What he does: Brett is the Executive Vice President and Chief Operating Officer for Sharp HealthCare in California. At Sharp he has direct accountability and oversight for the daily and strategic operations of Sharp's four acute care and three specialty hospitals, three medical groups, ambulatory and clinical service lines, and facilities management and development. His career spans nearly 30 years of health care management experience in a variety of operational, consulting, and executive leadership roles overseeing various hospital and medical clinic operations where he has been instrumental in leading growth strategies, large-scale capital investments, clinical integration and service area optimization, patient safety and performance improvement, and service line development.
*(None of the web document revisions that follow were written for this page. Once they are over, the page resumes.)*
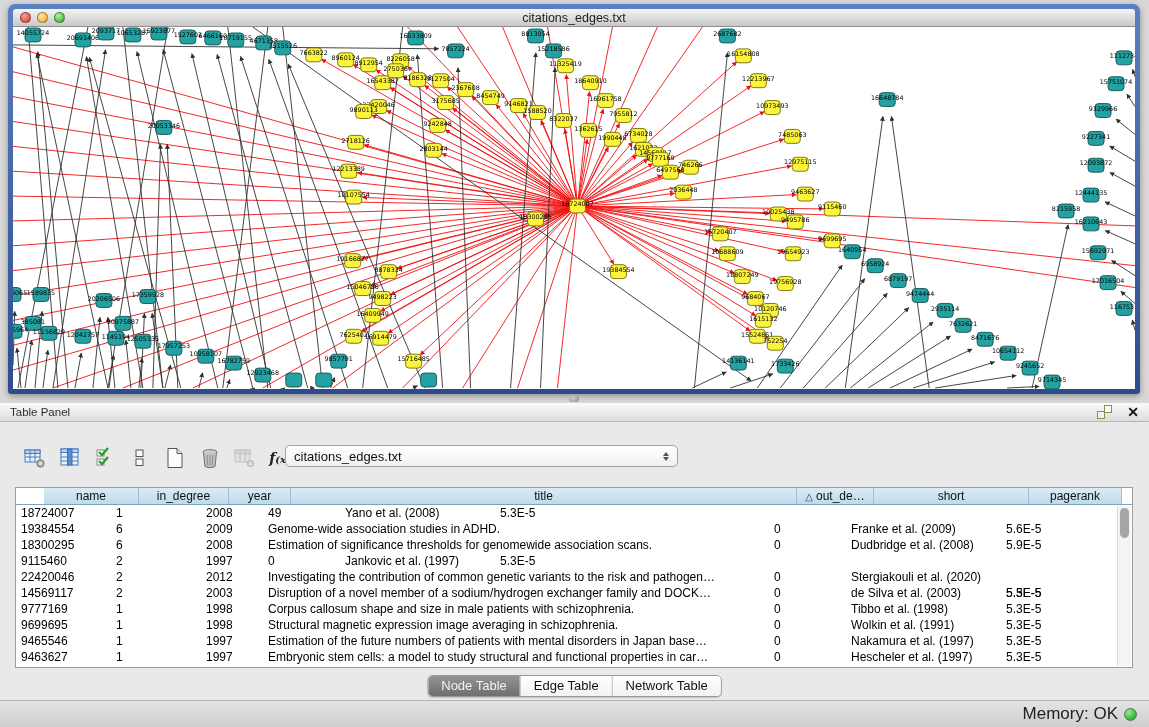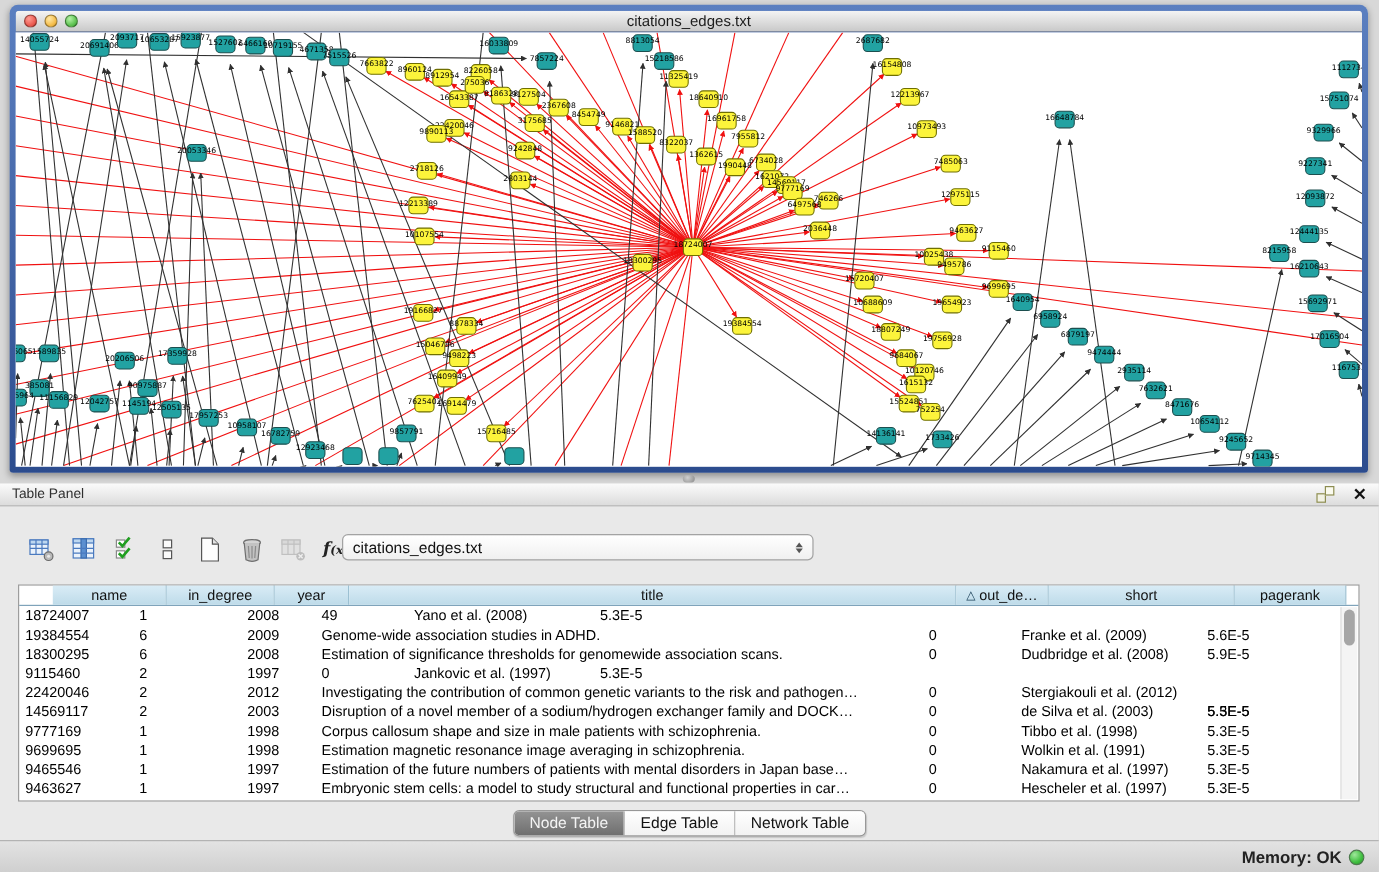--- a/index.html
+++ b/index.html
@@ -673,7 +673,7 @@
           <div class="g-cell" style="width: 62px;">2012</div>
           <div class="g-cell" style="width: 506px;">Investigating the contribution of common genetic variants to the risk and pathogen…</div>
           <div class="g-cell" style="width: 77px;">0</div>
-          <div class="g-cell" style="width: 155px;">Stergiakouli et al. (2012)</div>
+          <div class="g-cell" style="width: 155px;">Stergiakouli et al. (2020)</div>
           <div class="g-cell" style="width: 93px; margin-top: 32px;">5.5E-5</div>
         </div>
         <div class="g-row">

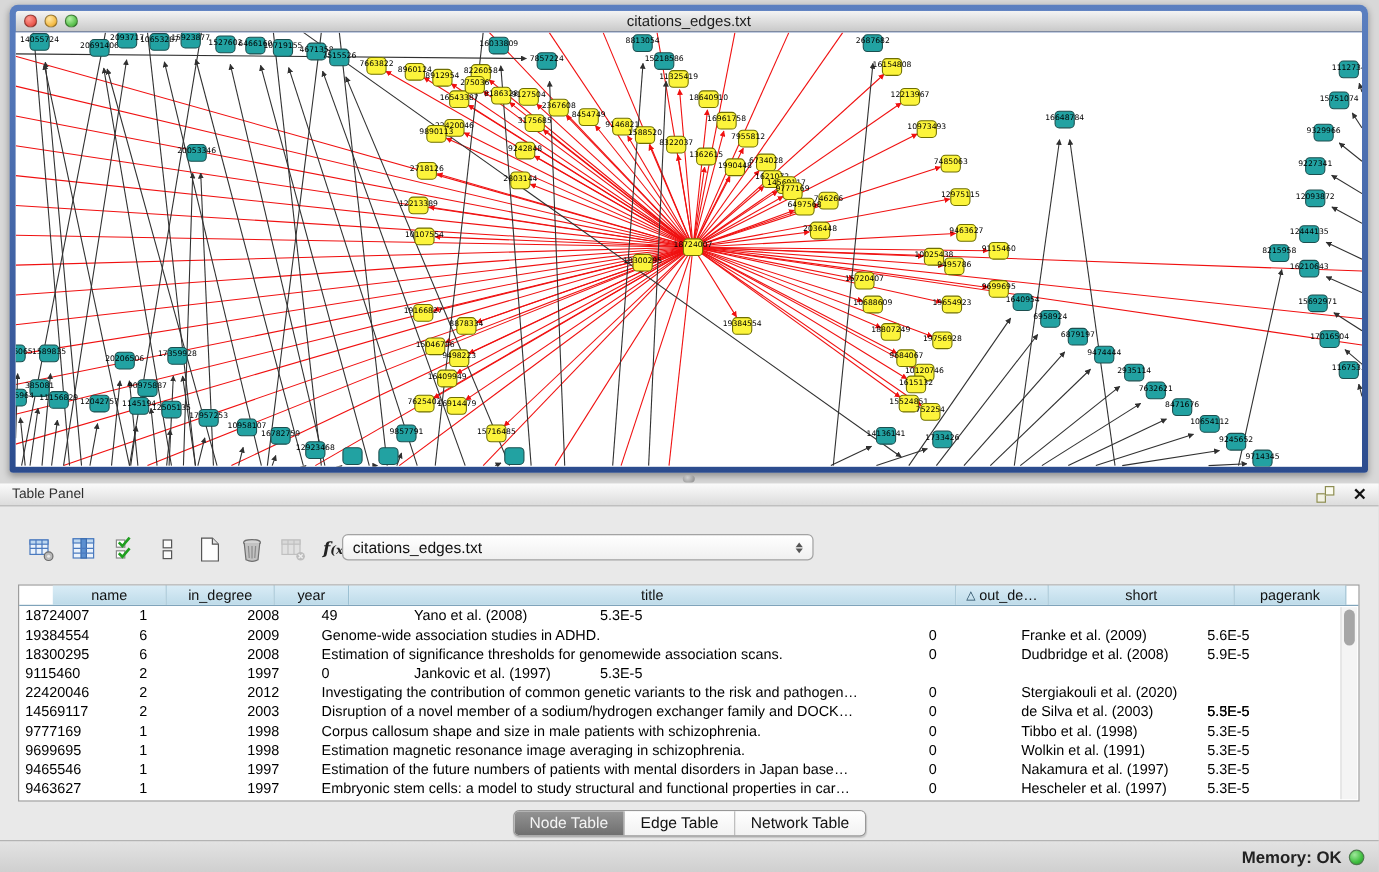--- a/index.html
+++ b/index.html
@@ -698,7 +698,7 @@
           <div class="g-cell" style="width: 95px;">9699695</div>
           <div class="g-cell" style="width: 90px;">1</div>
           <div class="g-cell" style="width: 62px;">1998</div>
-          <div class="g-cell" style="width: 506px;">Estimation magnetic resonance image averaging in schizophrenia.</div>
+          <div class="g-cell" style="width: 506px;">Structural magnetic expression image averaging in schizophrenia.</div>
           <div class="g-cell" style="width: 77px;">0</div>
           <div class="g-cell" style="width: 155px;">Wolkin et al. (1991)</div>
           <div class="g-cell" style="width: 93px;">5.3E-5</div>

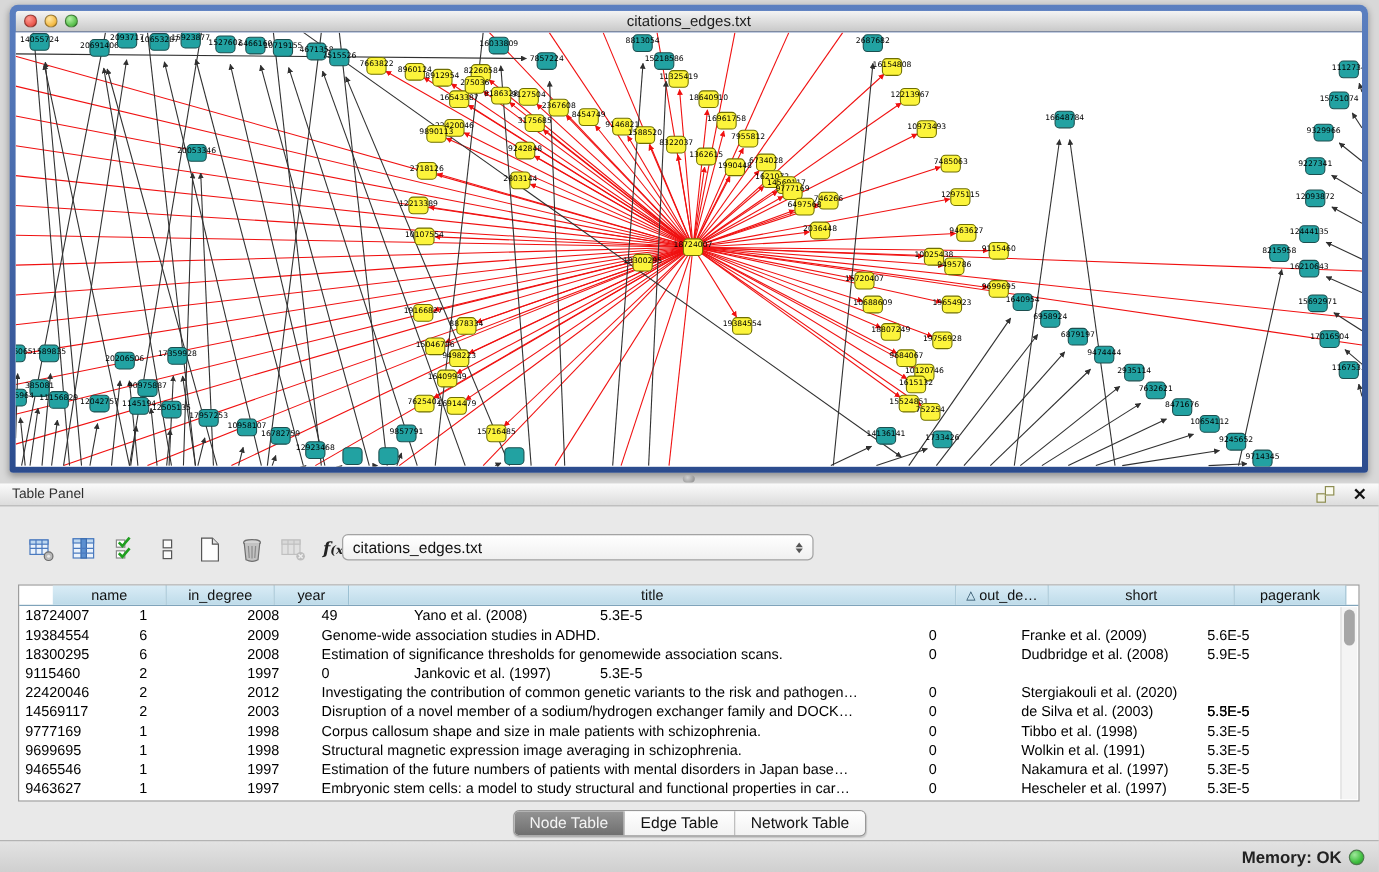--- a/index.html
+++ b/index.html
@@ -74,7 +74,7 @@
   .status-bar { position:absolute; left:0; bottom:0; width:1149px; height:27px;
     background:linear-gradient(180deg,#e3e3e3,#cfcfcf); border-top:1px solid #b3b3b3;
     display:flex; align-items:center; justify-content:flex-end; padding-right:12px; gap:6px; }
-  .status-bar .mem { font-size:14px; color:#222;font-weight:bold; }
+  .status-bar .mem { font-size:17px; color:#222; }
   .mem-dot { width:13px; height:13px; border-radius:50%;
     background:radial-gradient(circle at 35% 30%, #9fe79b, #3fbf3f 60%, #2d8f2d); border:1px solid #4d7a4d; }
 </style>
On risk: "There's a lot of consistency with risk in health care over the years. As time has gone on the risks have changed and evolved and been added to as well. One of the lessons through COVID has certainly been the very real chance and issue and risk of multiple things happening at the same time, not just one big event. I think what's evolved around risk is the recognition that we need to have processes and people and policies and practice in place in order to deal with multiple catastrophes or multiple risks at the same time that can stress the organization in ways that probably haven't been experienced before … A flavor of some of the things we're looking at now at the top of the list is absolutely cybersecurity. It is something that continues to be critical in nature for all of us in health care and something that we cannot take our eye off any single day. The resources we've had to put into that, the people and the processes and the systems in order to assure that we are safe. We get hits every day, every single day, someone's trying to bad actor out there, trying to make something happen. Here in California we put the legislative risk pretty high up. It's not just on a state basis, but on a state basis here in California we have a very active legislature, and we put a lot of time and energy to monitor the things that they're working on. Make sure that we're taking a look at the impact so that we can communicate and educate our legislators. We spend a lot of time doing that … I've never seen something like this (workforce) in the past. The toll in terms of the physical, as well as mental toll, under all of us and folks just deciding this is not something I want to do any longer and changing the whole workforce perspective of working within health care. That is a massive risk for the entire industry. It's probably the one thing that I'm most concerned about, and most challenged by, about how do we respond to that and the moment so that we can assure that we have the workforce of the future, not just for today"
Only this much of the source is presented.